» **Task directions**
Of the records that follow, copy only the lines from the line containing "订单评价查看 | ✓ | 订单详情页内展示用户评价(评分、标签、内容)" to the line containing "- 订单详情页 | 用户端订单详情和状态追踪页面", both included, exactly as written.

» **Entries shown**
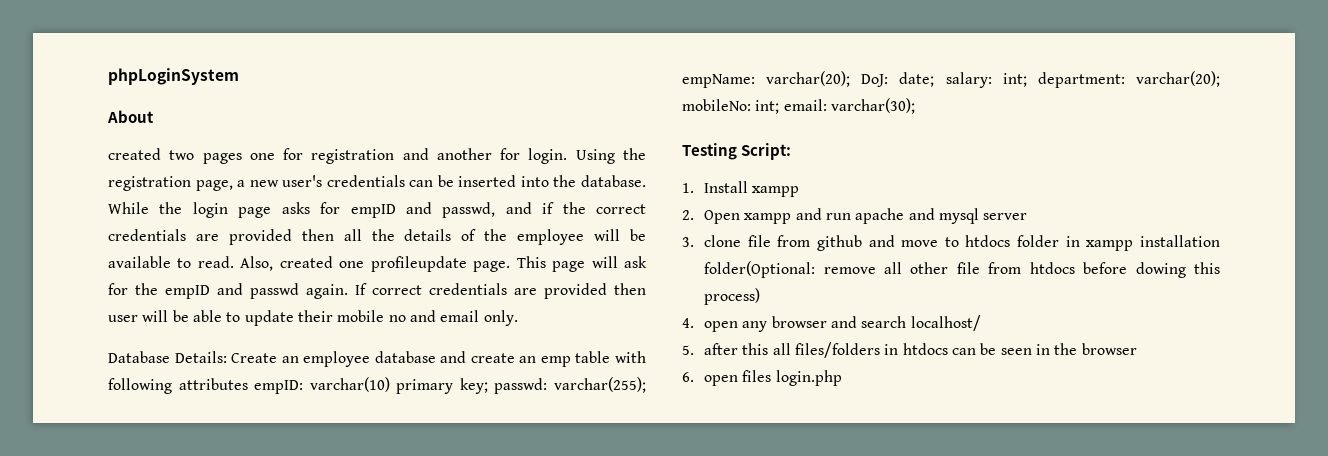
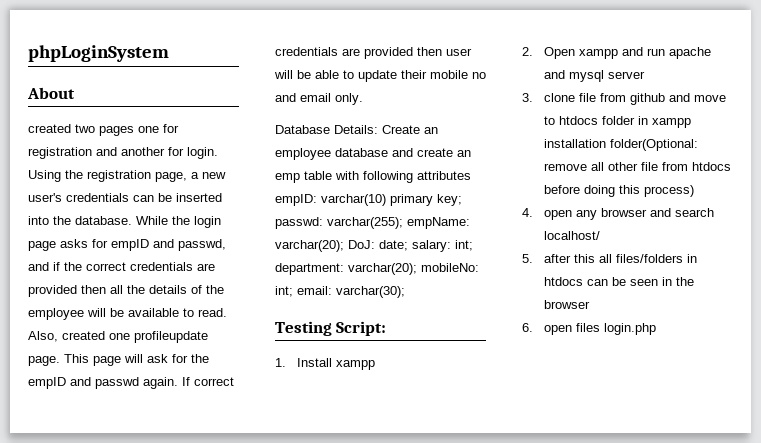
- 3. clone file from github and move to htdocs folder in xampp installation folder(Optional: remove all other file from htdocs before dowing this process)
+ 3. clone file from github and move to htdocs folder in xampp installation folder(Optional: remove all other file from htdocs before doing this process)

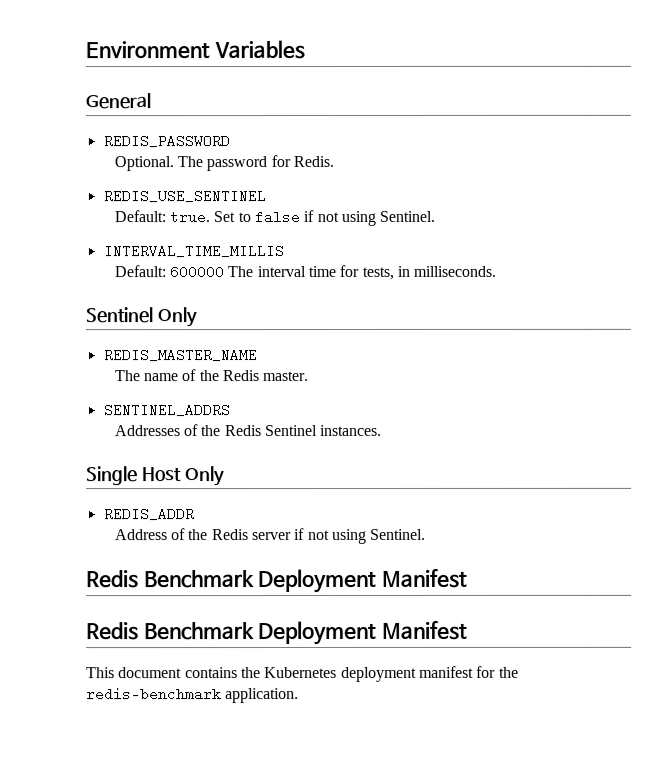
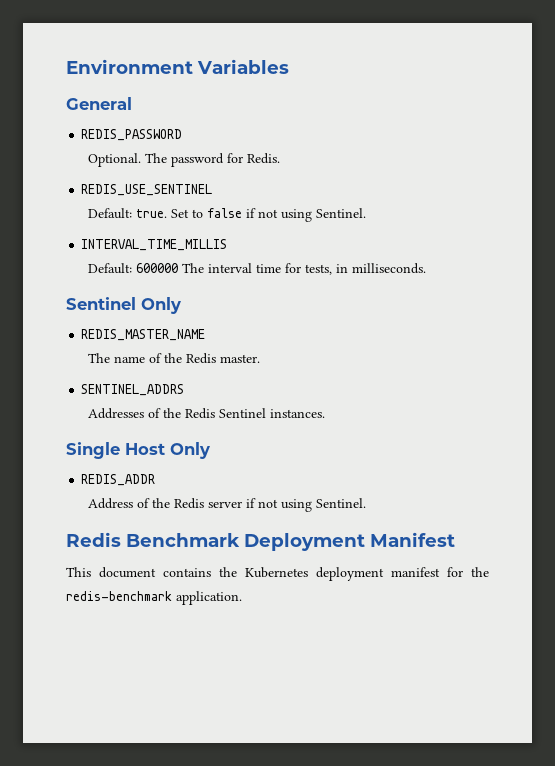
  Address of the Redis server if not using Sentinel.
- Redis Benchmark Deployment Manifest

---

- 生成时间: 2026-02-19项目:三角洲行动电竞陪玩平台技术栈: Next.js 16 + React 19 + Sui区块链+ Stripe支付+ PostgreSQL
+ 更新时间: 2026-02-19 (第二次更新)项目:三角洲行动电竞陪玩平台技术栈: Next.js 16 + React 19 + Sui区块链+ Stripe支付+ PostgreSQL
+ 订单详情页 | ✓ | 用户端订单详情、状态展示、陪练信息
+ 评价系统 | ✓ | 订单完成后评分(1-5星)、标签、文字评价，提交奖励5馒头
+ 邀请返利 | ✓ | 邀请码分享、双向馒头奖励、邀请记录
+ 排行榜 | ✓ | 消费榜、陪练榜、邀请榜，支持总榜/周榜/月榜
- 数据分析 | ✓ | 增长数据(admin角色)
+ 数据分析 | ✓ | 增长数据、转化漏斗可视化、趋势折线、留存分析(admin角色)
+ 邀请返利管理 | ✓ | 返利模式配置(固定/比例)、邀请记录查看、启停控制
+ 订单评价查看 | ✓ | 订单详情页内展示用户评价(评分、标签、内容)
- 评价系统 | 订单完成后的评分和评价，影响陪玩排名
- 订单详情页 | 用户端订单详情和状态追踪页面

==

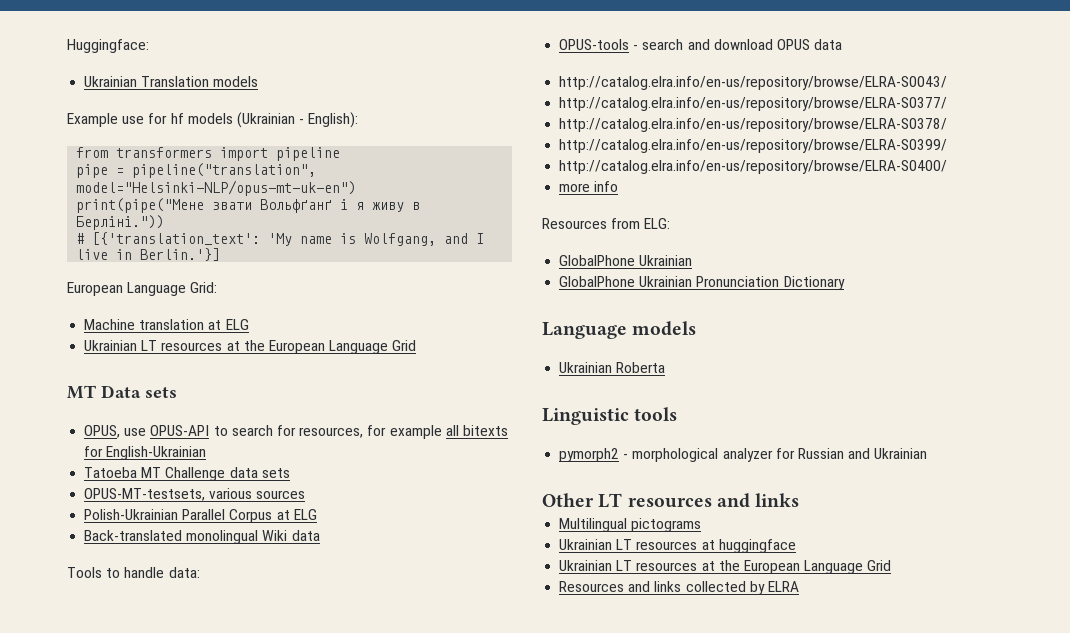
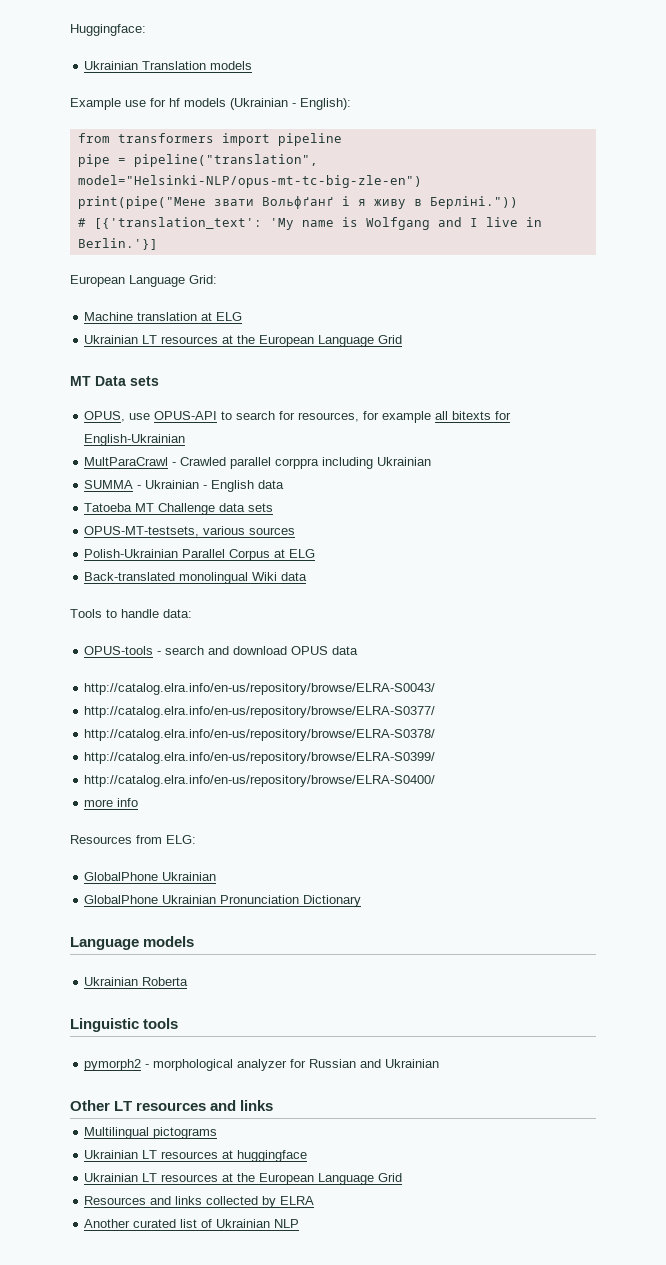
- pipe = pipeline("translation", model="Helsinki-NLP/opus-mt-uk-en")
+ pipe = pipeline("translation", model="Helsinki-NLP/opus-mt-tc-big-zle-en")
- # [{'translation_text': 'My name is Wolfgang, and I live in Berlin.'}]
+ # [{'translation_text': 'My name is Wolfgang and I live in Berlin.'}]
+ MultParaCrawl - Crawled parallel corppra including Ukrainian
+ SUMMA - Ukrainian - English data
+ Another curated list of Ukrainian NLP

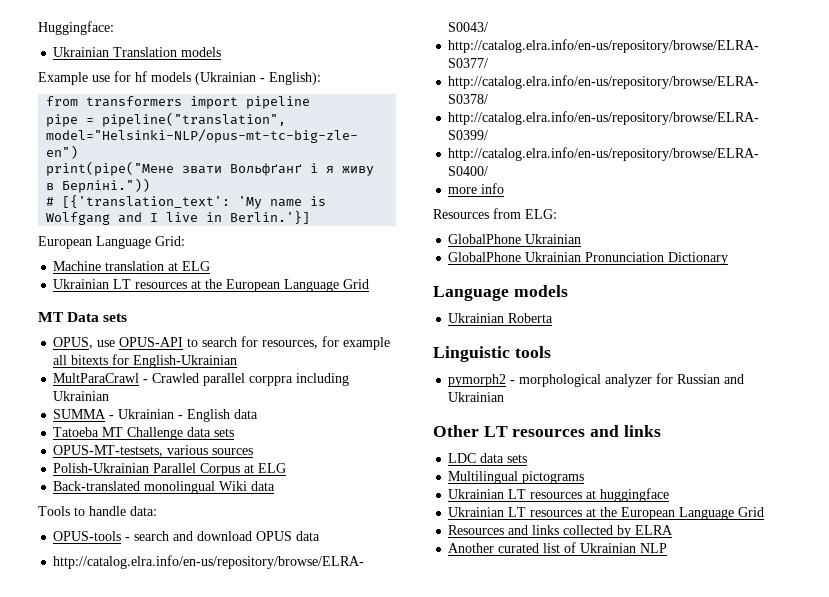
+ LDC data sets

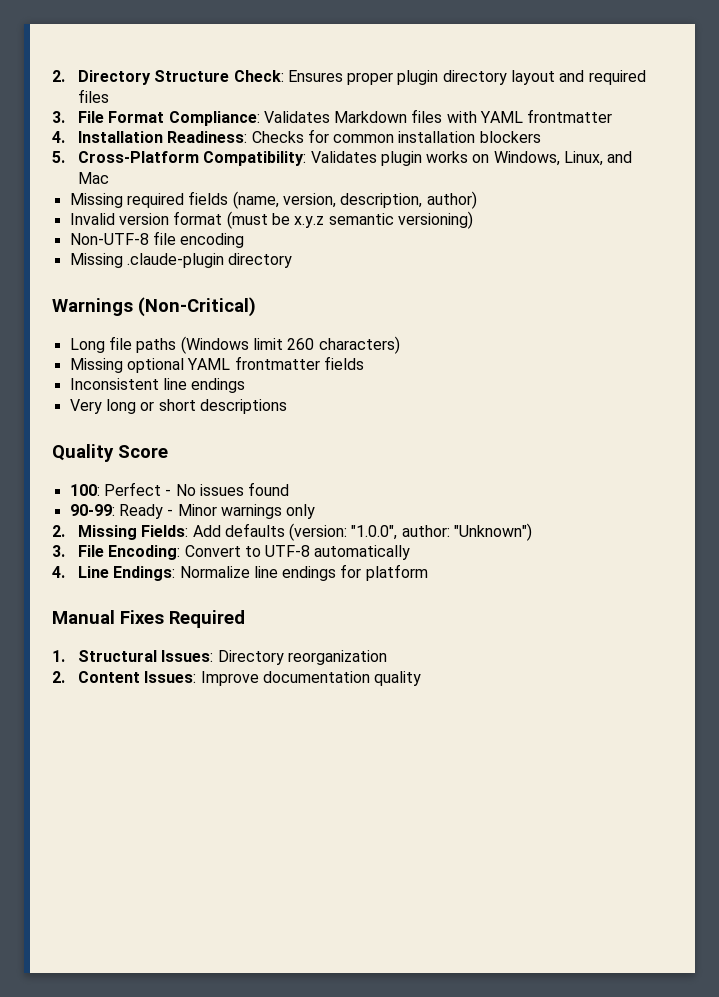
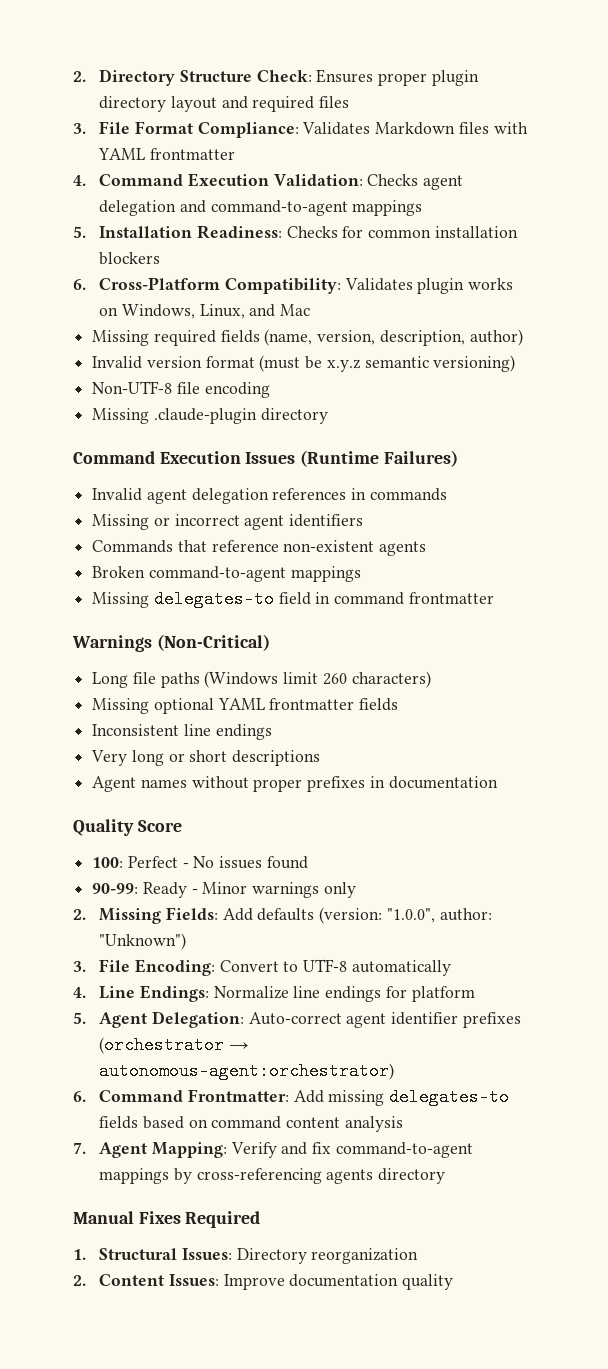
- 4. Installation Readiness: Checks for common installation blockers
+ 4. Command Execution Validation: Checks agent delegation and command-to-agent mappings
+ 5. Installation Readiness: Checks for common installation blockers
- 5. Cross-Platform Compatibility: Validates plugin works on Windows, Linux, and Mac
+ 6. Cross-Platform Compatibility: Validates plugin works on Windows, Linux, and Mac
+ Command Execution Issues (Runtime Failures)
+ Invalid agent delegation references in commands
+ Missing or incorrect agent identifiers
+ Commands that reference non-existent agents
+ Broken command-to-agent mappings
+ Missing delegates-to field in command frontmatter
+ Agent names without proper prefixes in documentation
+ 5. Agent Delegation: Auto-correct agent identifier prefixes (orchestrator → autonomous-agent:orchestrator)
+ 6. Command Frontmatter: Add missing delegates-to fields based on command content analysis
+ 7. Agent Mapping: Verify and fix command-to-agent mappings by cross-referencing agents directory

» **Result for this task**
+ 订单评价查看 | ✓ | 订单详情页内展示用户评价(评分、标签、内容)
- 评价系统 | 订单完成后的评分和评价，影响陪玩排名
- 订单详情页 | 用户端订单详情和状态追踪页面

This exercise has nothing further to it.